In the United States, the song peaked at number two on the Billboard Bubbling Under Hot 100 issued for June 7, 2024. On May 4, it climbed from number two to number one on the Latin Airplay chart, increasing to 10.73 million audience impressions. As a result, it became the Jacob's first and Feid's seventh number one on the chart, respectively. It also climbed one spot to number eight on the Hot Latin Songs chart in the same week, despite a decrease of 6% to 3.5 million streams.
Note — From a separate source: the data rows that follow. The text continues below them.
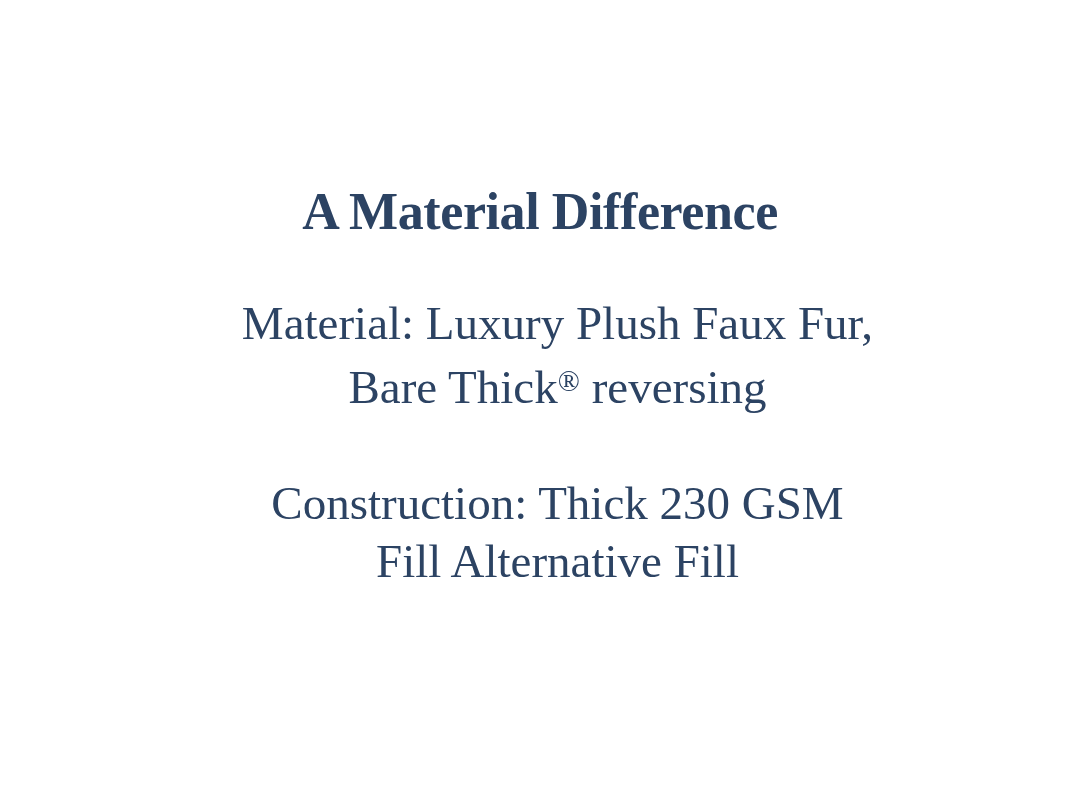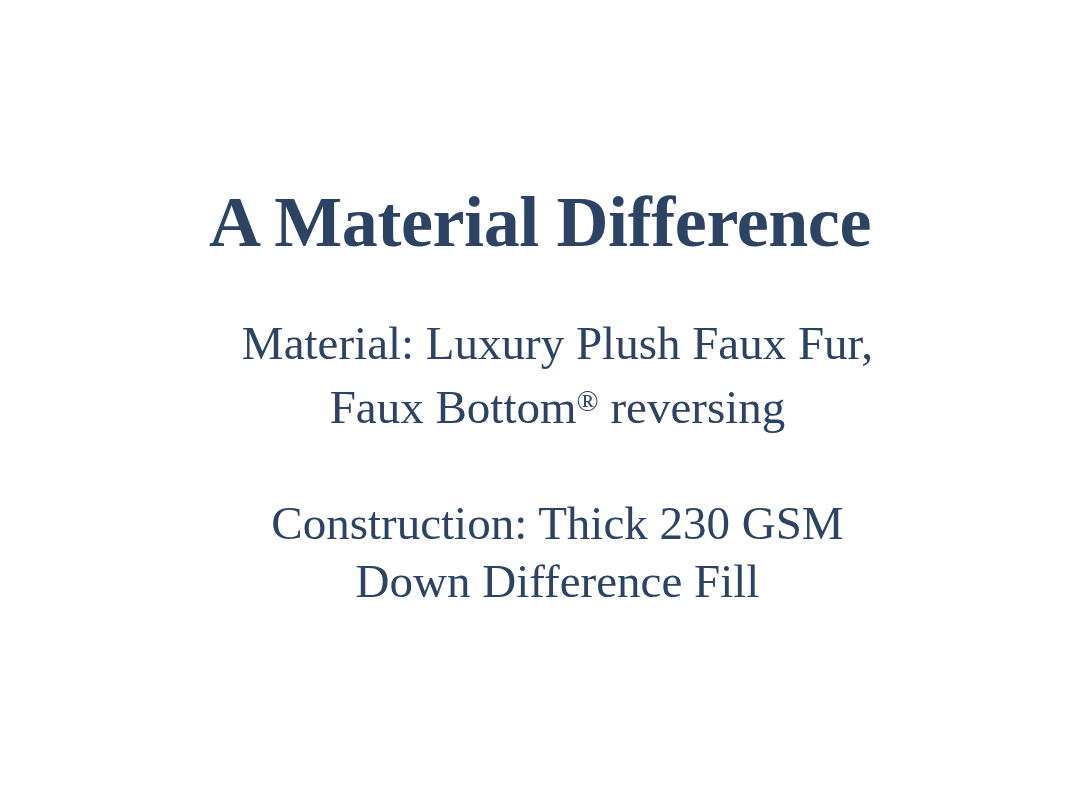--- a/index.html
+++ b/index.html
@@ -24,21 +24,21 @@
     flex-direction: column;
     align-items: center;
     justify-content: flex-start;
     padding-top: 186px;
   }
 
   .headline {
     color: #2c4363;
     font-family: "Liberation Serif", "DejaVu Serif", serif;
     font-weight: 700;
-    font-size: 72px;
+    font-size: 52px;
     line-height: 1.0;
     letter-spacing: -0.4px;
     text-align: center;
     white-space: nowrap;
     margin: 0;
     padding: 0;
   }
 
   .body-block {
     margin-top: 56px;
@@ -81,24 +81,24 @@
 <body>
 
 <div class="slide">
 
   <h1 class="headline">A Material Difference</h1>
 
   <div class="body-block">
 
     <div class="para">
       <span class="para-line">Material: Luxury Plush Faux Fur,</span>
-      <span class="para-line"><span>Faux Bottom</span><span class="reg-mark">®</span><span> reversing</span></span>
+      <span class="para-line"><span>Bare Thick</span><span class="reg-mark">®</span><span> reversing</span></span>
     </div>
 
     <span class="para-gap"></span>
 
     <div class="para">
       <span class="para-line">Construction: Thick 230 GSM</span>
-      <span class="para-line">Down Difference Fill</span>
+      <span class="para-line">Fill Alternative Fill</span>
     </div>
 
   </div>
 </div>
 
 </body></html>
The Recording Industry Association of America (RIAA) certified the single quadruple Platinum, which denotes 240,000 units based on sales and track-equivalent on-demand streams according to Latin criteria.

The song debuted at 184 on the Billboard Global Excl. US chart issued for December 16, 2023. On January 20, 2024, it had jumped 13 spots to number 10 on Global Excl. US, being a new entry at the top ten on the chart with The Weeknd, Jennie, and Lily-Rose Depp's "One of the Girls" due to an increase of 20% to 30 million streams outside the US compared to the previous week. Two weeks later, the song climbed to number four, with streams increasing 11% to 41.5 million, making it their first top-five entry on the chart.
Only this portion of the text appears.